🤖 AI Summary
This work addresses the distortion of singing vocals caused by artificial reverb plugins—commonly employed in mainstream digital audio workstations (DAWs). To tackle the lack of high-quality training data for singing voice dereverberation under artificial reverb conditions, we introduce the first synthetic RIR dataset specifically designed for singing voice dereverberation, generated via automated, plugin-based RIR acquisition—a paradigm shift from conventional reliance on real-room measurements. Methodologically, we propose an end-to-end dereverberation framework integrating diffusion models and generative adversarial networks (GANs). Experiments demonstrate that models trained on our plugin-generated RIRs significantly outperform those trained on real-room RIRs on artificially reverberant singing speech: PSNR improves by 2.1 dB and STOI by 3.4%. This work bridges two critical gaps—namely, the absence of large-scale, realistic artificial-reverb training data and dedicated modeling approaches for singing voice dereverberation.
📝 Abstract
We present ReverbFX, a new room impulse response (RIR) dataset designed for singing voice dereverberation research.
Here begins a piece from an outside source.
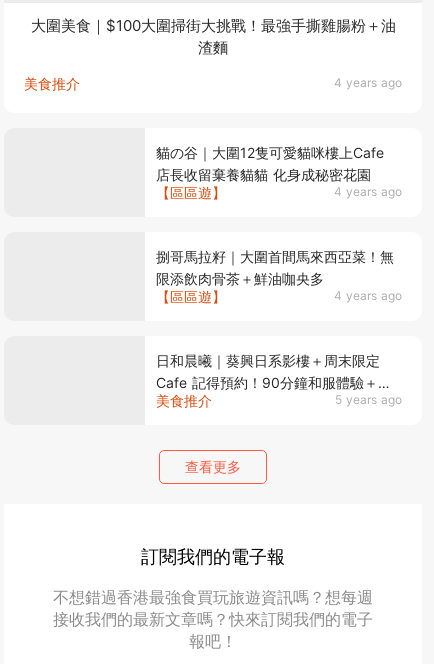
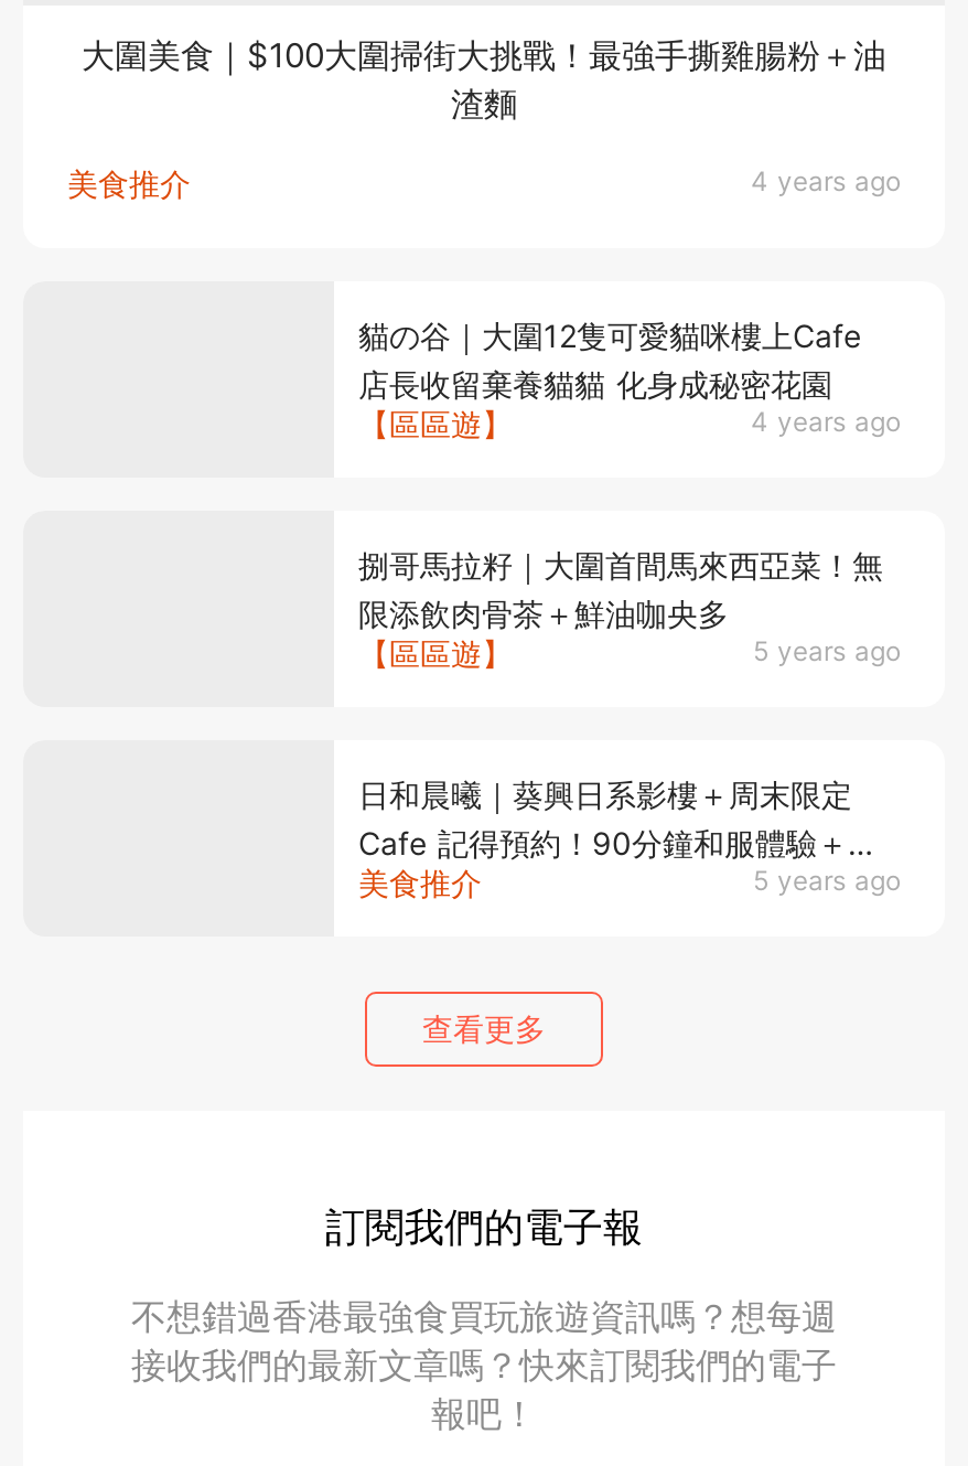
[334,288,402,303] 4 years ago -> [753,634,901,667] 5 years ago

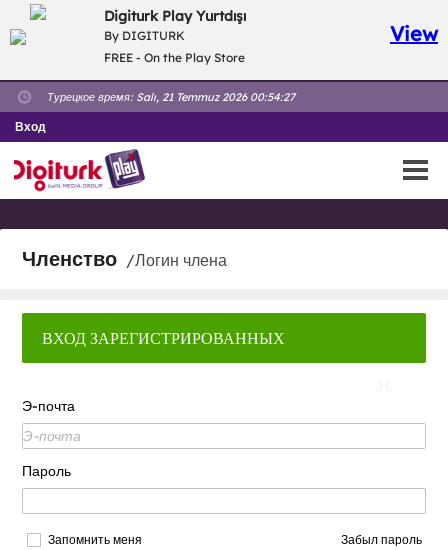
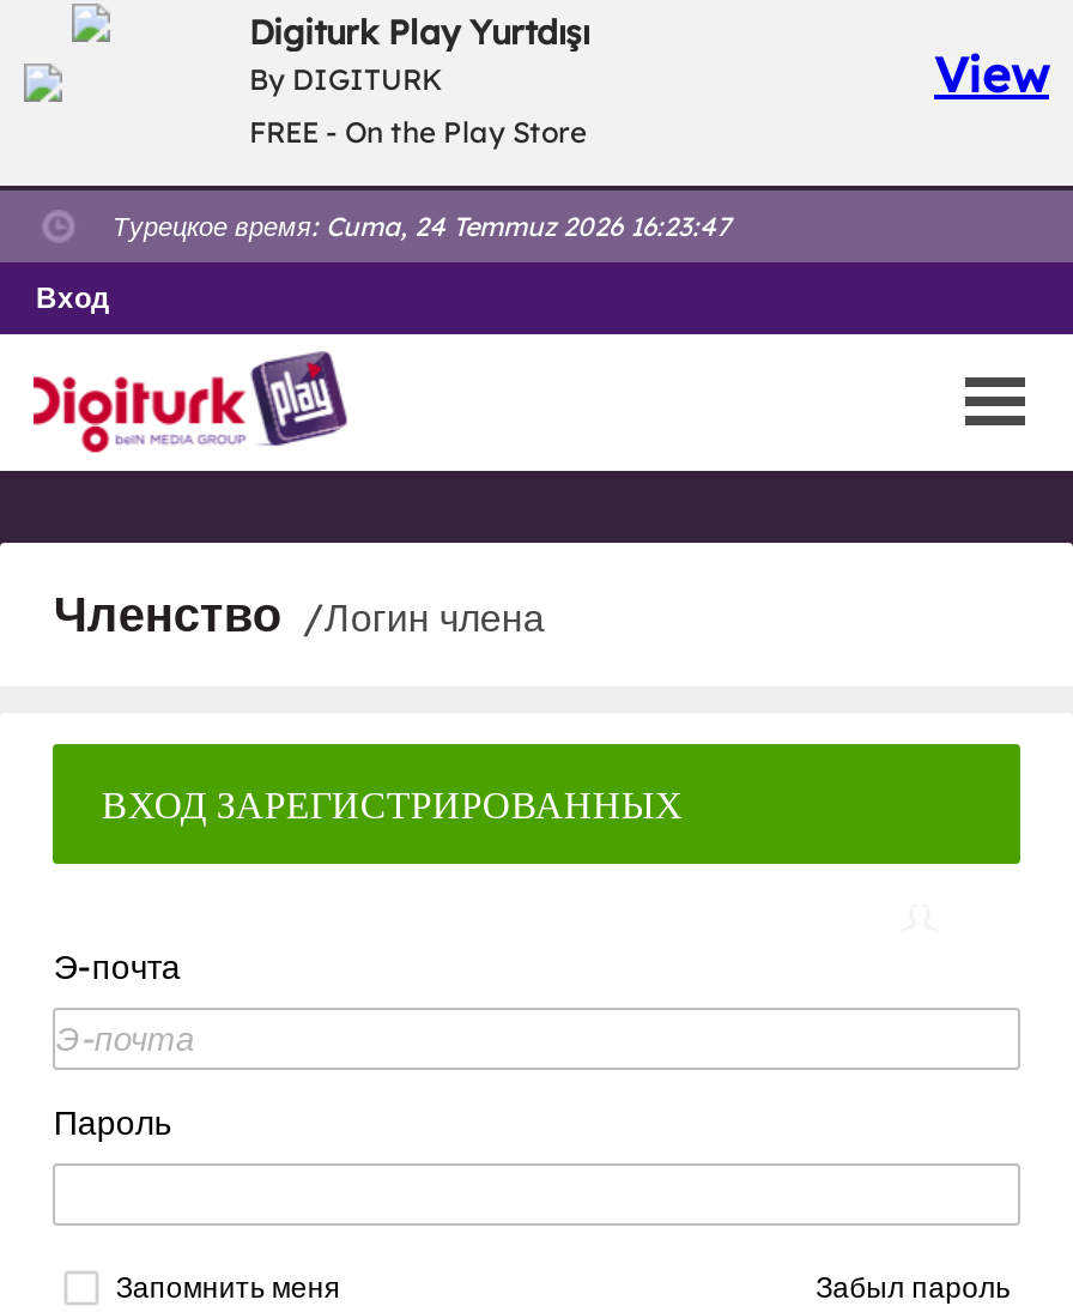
[47,90,295,104] Турецкое время: Salı, 21 Temmuz 2026 00:54:27 -> [113,210,731,243] Турецкое время: Cuma, 24 Temmuz 2026 16:23:47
Unlike existing datasets based on real recorded RIRs, ReverbFX features a diverse collection of RIRs captured from various reverb audio effect plugins commonly used in music production. We conduct comprehensive experiments using the proposed dataset to benchmark the challenge of dereverberation of singing voice recordings affected by artificial reverbs. We train two state-of-the-art generative models using ReverbFX and demonstrate that models trained with plugin-derived RIRs outperform those trained on realistic RIRs in artificial reverb scenarios.